Global Server LoadBalancing in VMware Tanzu with AMKO
#

This post will go through how to configure AVI (NSX ALB) with GSLB in vSphere with Tanzu (TKGs) and an upstream k8s cluster in two different physical locations. I have already covered AKO in my previous posts, this post will assume knowledge of AKO (Avi Kubernetes Operator) and extend upon that with the use of AMKO (Avi Multi-Cluster Kubernetes Operator). The goal is to have the ability to scale my k8s applications between my “sites” and make them geo-redundant. For more information on AVI, AKO and AMKO head over here

Preparations and diagram over environment used in this post
#

This post will involve a upstream Ubuntu k8s cluster in my home-lab and a remote vSphere with Tanzu cluster. I have deployed one Avi Controller in my home lab and one Avi controller in the remote site. The k8s cluster in my home-lab is defined as the “primary” k8s cluster, the same goes for the Avi controller in my home-lab. There are some networking connectivity between the AVI controllers that needs to be in place such as 443 (API) between the controllers, and the AVI SE’s needs to reach the GSLB VS vips on their respective side for GSLB health checks. Site A SE’s dataplane needs connectivity to the vip that is created for the GSLB service on site B and vice versa. The primary k8s cluster also needs connectivity to the “secondary” k8s clusters endpoint ip/fqdn, k8s api (port 6443). AMKO needs this connectivity to listen for “GSLB” enabled services in the remote k8s clusters which triggers AMKO to automatically put them in your GSLB service. More on that later in the article. When all preparations are done the final diagram should look something like this:

(I will not cover what kind of infrastructure that connects the sites together as that is a completely different topic and can be as much). But there will most likely be a firewall involved between the sites, and the above mentioned connectivity needs to be adjusted in the firewall. In this post the following ip subnets will be used:

SE Dataplane network home-lab: 10.150.1.0/24 (I only have two se’s so there will be two addresses from this subnet) (I am running the all services on the same two SE’s which is not recommended, one should atleast have dedicated SE’s for the AVI DNS service)
SE Dataplane network remote-site: 192.168.102.0/24 (Two SE’s here also, in remote site I do have dedicated SE’s for the AVI DNS Service but they will not be touched upon in this post only the SE’s responsible for the GSLB services being created)
VIP subnet for services exposed in home-lab k8s cluster: 10.150.12.0/24 (a dedicated vip subnet for all services exposed from this cluster)
VIP subnet for services exposed in remote-site tkgs cluster: 192.168.151.0/24 (a dedicated vip subnet for all services exposed from this cluster)

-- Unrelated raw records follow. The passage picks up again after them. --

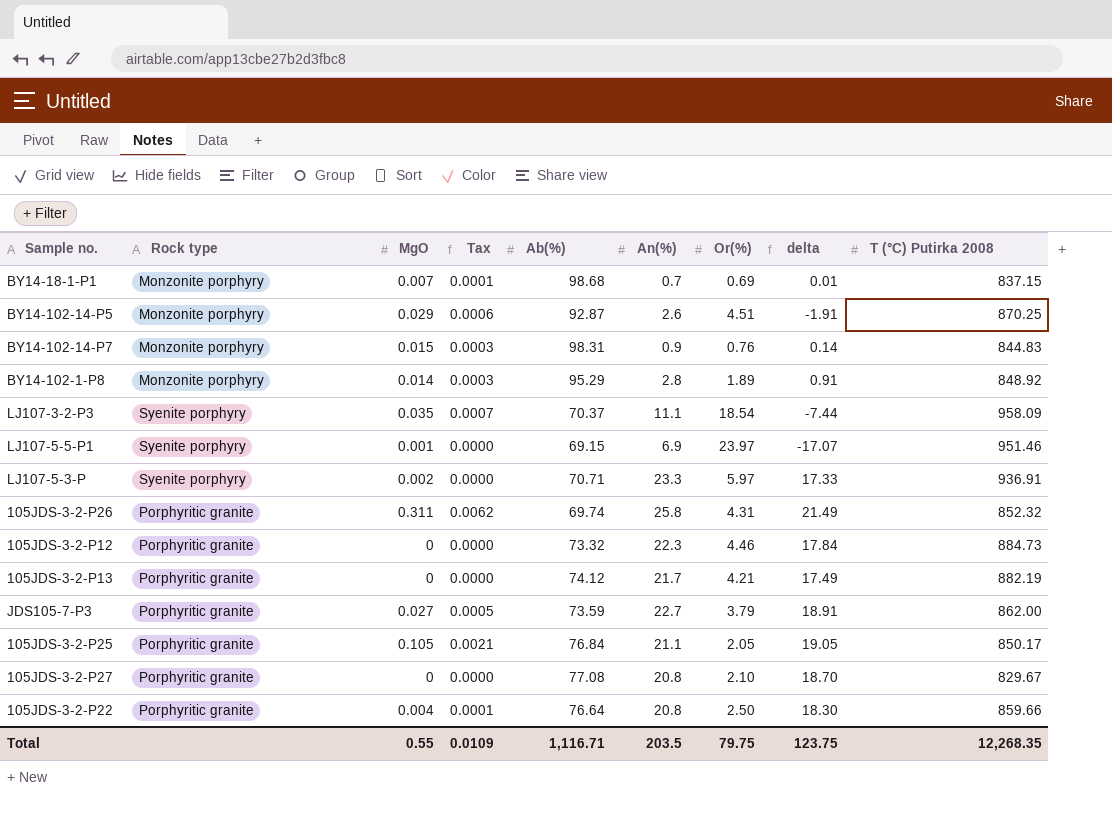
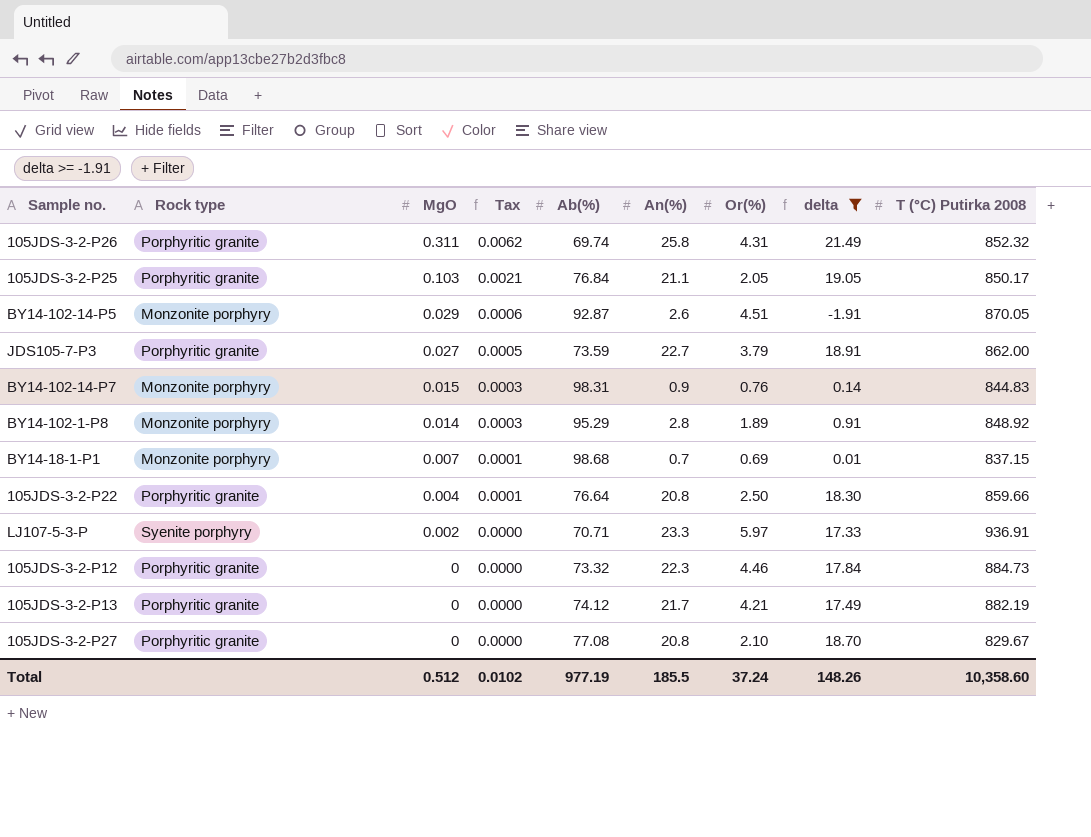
filter: none -> delta >= -1.91
row order: none -> MgO descending
105JDS-3-2-P25 | MgO: 0.105 -> 0.103
BY14-102-14-P5 | T (°C) Putirka 2008: 870.25 -> 870.05
Total | MgO: 0.55 -> 0.512
Total | Tax: 0.0109 -> 0.0102
Total | Ab(%): 1,116.71 -> 977.19
Total | An(%): 203.5 -> 185.5
Total | Or(%): 79.75 -> 37.24
Total | delta: 123.75 -> 148.26
Total | T (°C) Putirka 2008: 12,268.35 -> 10,358.60

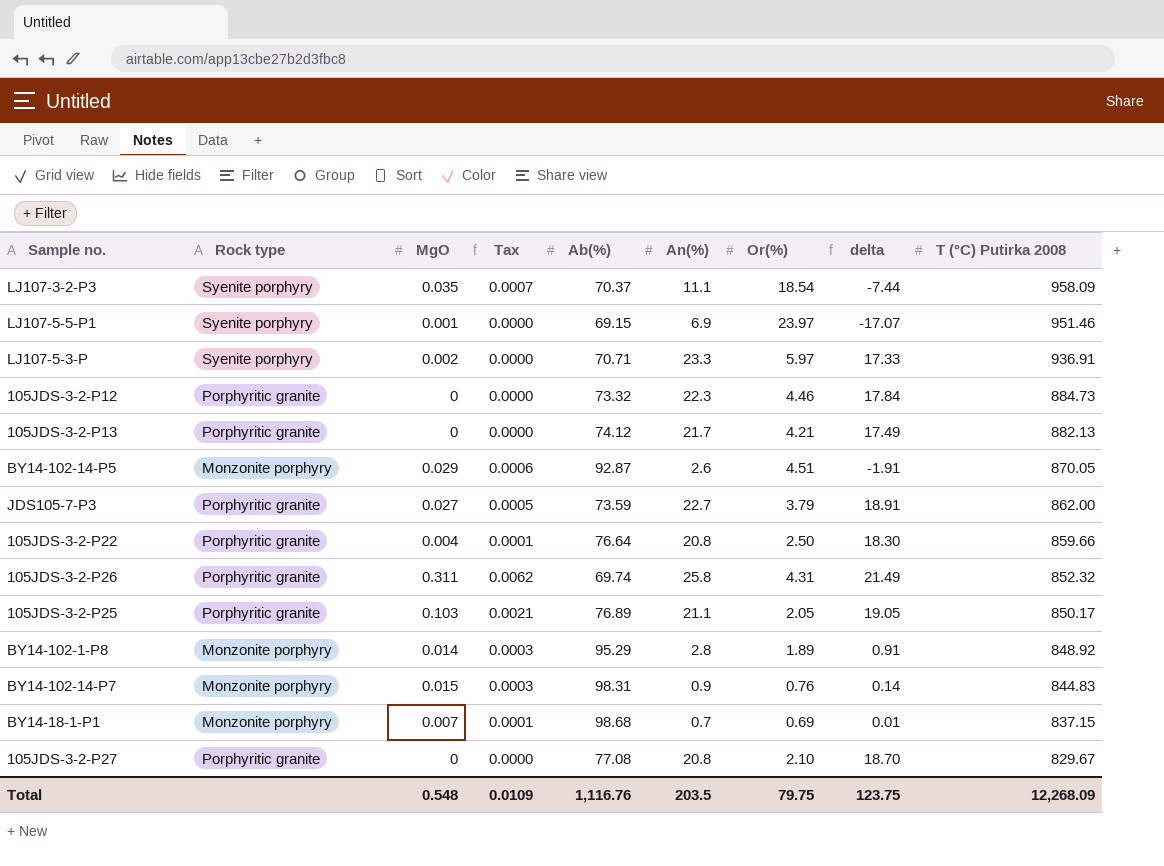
filter: delta >= -1.91 -> none
row order: MgO descending -> T (°C) Putirka 2008 descending
105JDS-3-2-P13 | T (°C) Putirka 2008: 882.19 -> 882.13
105JDS-3-2-P25 | Ab(%): 76.84 -> 76.89
Total | MgO: 0.512 -> 0.548
Total | Tax: 0.0102 -> 0.0109
Total | Ab(%): 977.19 -> 1,116.76
Total | An(%): 185.5 -> 203.5
Total | Or(%): 37.24 -> 79.75
Total | delta: 148.26 -> 123.75
Total | T (°C) Putirka 2008: 10,358.60 -> 12,268.09

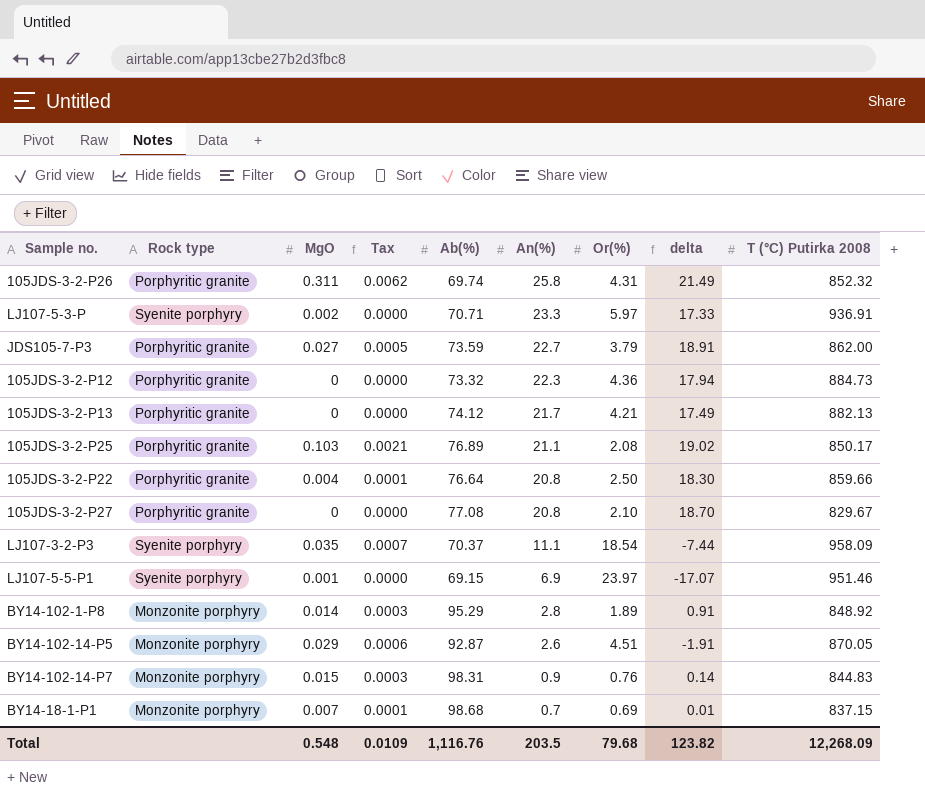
row order: T (°C) Putirka 2008 descending -> An(%) descending
105JDS-3-2-P12 | Or(%): 4.46 -> 4.36
105JDS-3-2-P12 | delta: 17.84 -> 17.94
105JDS-3-2-P25 | Or(%): 2.05 -> 2.08
105JDS-3-2-P25 | delta: 19.05 -> 19.02
Total | Or(%): 79.75 -> 79.68
Total | delta: 123.75 -> 123.82

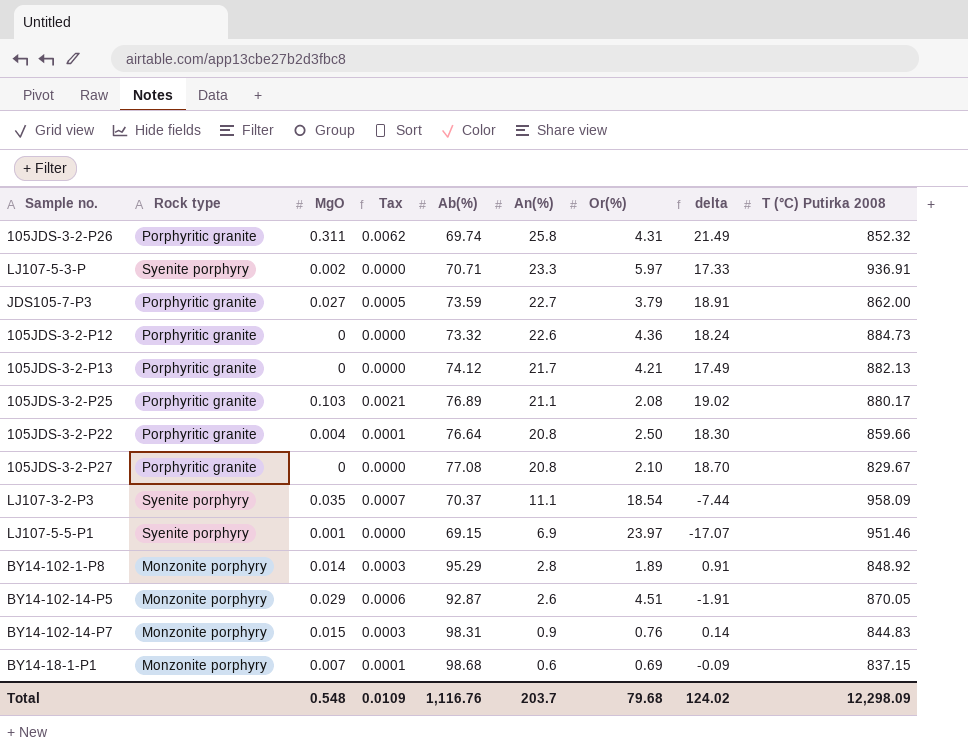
105JDS-3-2-P12 | An(%): 22.3 -> 22.6
105JDS-3-2-P12 | delta: 17.94 -> 18.24
105JDS-3-2-P25 | T (°C) Putirka 2008: 850.17 -> 880.17
BY14-18-1-P1 | An(%): 0.7 -> 0.6
BY14-18-1-P1 | delta: 0.01 -> -0.09
Total | An(%): 203.5 -> 203.7
Total | delta: 123.82 -> 124.02
Total | T (°C) Putirka 2008: 12,268.09 -> 12,298.09

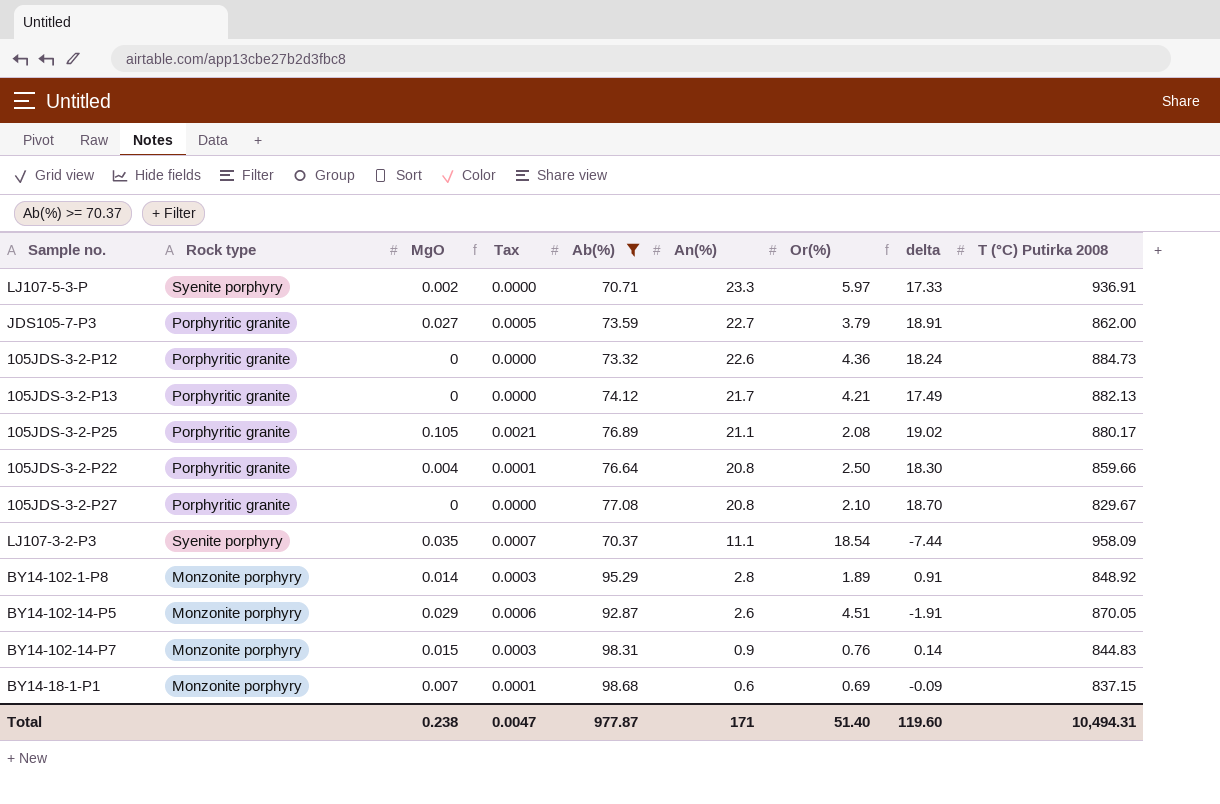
filter: none -> Ab(%) >= 70.37
105JDS-3-2-P25 | MgO: 0.103 -> 0.105
Total | MgO: 0.548 -> 0.238
Total | Tax: 0.0109 -> 0.0047
Total | Ab(%): 1,116.76 -> 977.87
Total | An(%): 203.7 -> 171
Total | Or(%): 79.68 -> 51.40
Total | delta: 124.02 -> 119.60
Total | T (°C) Putirka 2008: 12,298.09 -> 10,494.31

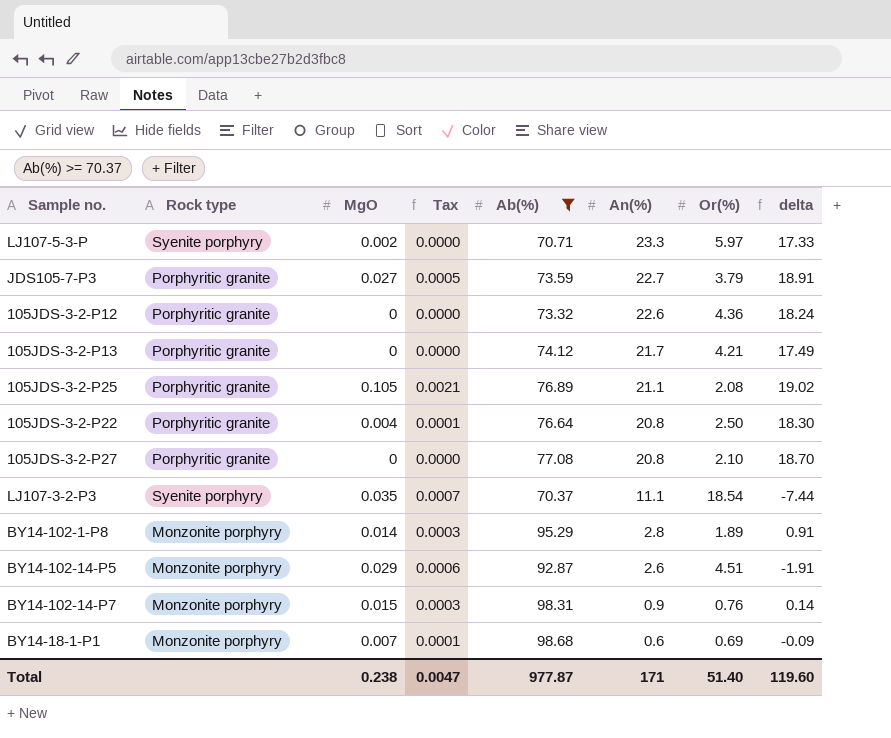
column T (°C) Putirka 2008 | position: 9 -> none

For this network setup to work one needs to have routing in place, either with BGP enabled in AVI or static routes. Explanation: The SE’s have their own dataplane network, they are also the ones responsible for creating the VIPs you define for your VS. So, if you want your VIPs to be reachable you have to make sure there are routes in your network to the VIPS where the SEs are next hops either with BGP or static routes. The VIP is what it is, a Virtual IP meaning it dont have its own VLAN and gateway in your infrastructure. It is created and realised by the SE’s. The SE’s are then the gateways for your VIPS. A VIP address could be anything. At the same time the SEs dataplane network needs connectivity to the backend servers it is supposed to loadbalance, so this dataplane network also needs routes to reach those. In this post that means the SE’s dataplane network will need reachability to the k8s worker nodes where your apps are running in the home-lab site and in the remote site it needs reachability to the TKGs workers. On a sidenote I am not running routable pods, they are nat-ed trough my workers, and I am using Antrea as CNI with NodePortLocal configured. I also prefer to have a different network for the SE dataplane, different VIP subnets as it is easier to maintain control, isolation, firewall rules etc.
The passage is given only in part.